=== Begin Enclosure ===
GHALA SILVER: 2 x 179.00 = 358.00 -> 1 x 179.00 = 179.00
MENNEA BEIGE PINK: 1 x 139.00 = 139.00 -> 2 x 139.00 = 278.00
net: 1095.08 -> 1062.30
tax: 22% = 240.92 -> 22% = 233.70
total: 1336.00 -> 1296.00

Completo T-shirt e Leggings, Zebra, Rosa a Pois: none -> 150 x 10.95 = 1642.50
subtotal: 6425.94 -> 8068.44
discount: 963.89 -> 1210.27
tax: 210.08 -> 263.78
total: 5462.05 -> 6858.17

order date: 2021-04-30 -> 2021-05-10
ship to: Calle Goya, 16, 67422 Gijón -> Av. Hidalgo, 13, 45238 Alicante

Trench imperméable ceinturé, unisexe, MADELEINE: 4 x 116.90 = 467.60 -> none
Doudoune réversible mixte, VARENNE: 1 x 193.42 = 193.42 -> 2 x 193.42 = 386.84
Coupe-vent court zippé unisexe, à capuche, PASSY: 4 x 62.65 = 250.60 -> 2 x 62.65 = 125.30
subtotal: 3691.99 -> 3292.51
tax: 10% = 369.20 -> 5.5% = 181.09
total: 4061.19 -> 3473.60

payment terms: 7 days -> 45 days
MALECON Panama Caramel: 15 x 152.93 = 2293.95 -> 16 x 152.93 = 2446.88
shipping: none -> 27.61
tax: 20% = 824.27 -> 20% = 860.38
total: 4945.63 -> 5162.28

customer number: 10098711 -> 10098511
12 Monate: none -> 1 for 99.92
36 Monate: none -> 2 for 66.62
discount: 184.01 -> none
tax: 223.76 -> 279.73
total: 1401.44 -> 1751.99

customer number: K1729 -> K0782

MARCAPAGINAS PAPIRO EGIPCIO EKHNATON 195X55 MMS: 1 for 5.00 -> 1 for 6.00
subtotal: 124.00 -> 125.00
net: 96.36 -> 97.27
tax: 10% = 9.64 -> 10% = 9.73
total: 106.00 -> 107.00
=== End Enclosure ===
**What you are asked to do**
The response must hold only the lines above from the line with "total: 1336.00 -> 1296.00" through the line with "subtotal: 3691.99 -> 3292.51", each copied exactly, both ends kept.

**Written response**
total: 1336.00 -> 1296.00

Completo T-shirt e Leggings, Zebra, Rosa a Pois: none -> 150 x 10.95 = 1642.50
subtotal: 6425.94 -> 8068.44
discount: 963.89 -> 1210.27
tax: 210.08 -> 263.78
total: 5462.05 -> 6858.17

order date: 2021-04-30 -> 2021-05-10
ship to: Calle Goya, 16, 67422 Gijón -> Av. Hidalgo, 13, 45238 Alicante

Trench imperméable ceinturé, unisexe, MADELEINE: 4 x 116.90 = 467.60 -> none
Doudoune réversible mixte, VARENNE: 1 x 193.42 = 193.42 -> 2 x 193.42 = 386.84
Coupe-vent court zippé unisexe, à capuche, PASSY: 4 x 62.65 = 250.60 -> 2 x 62.65 = 125.30
subtotal: 3691.99 -> 3292.51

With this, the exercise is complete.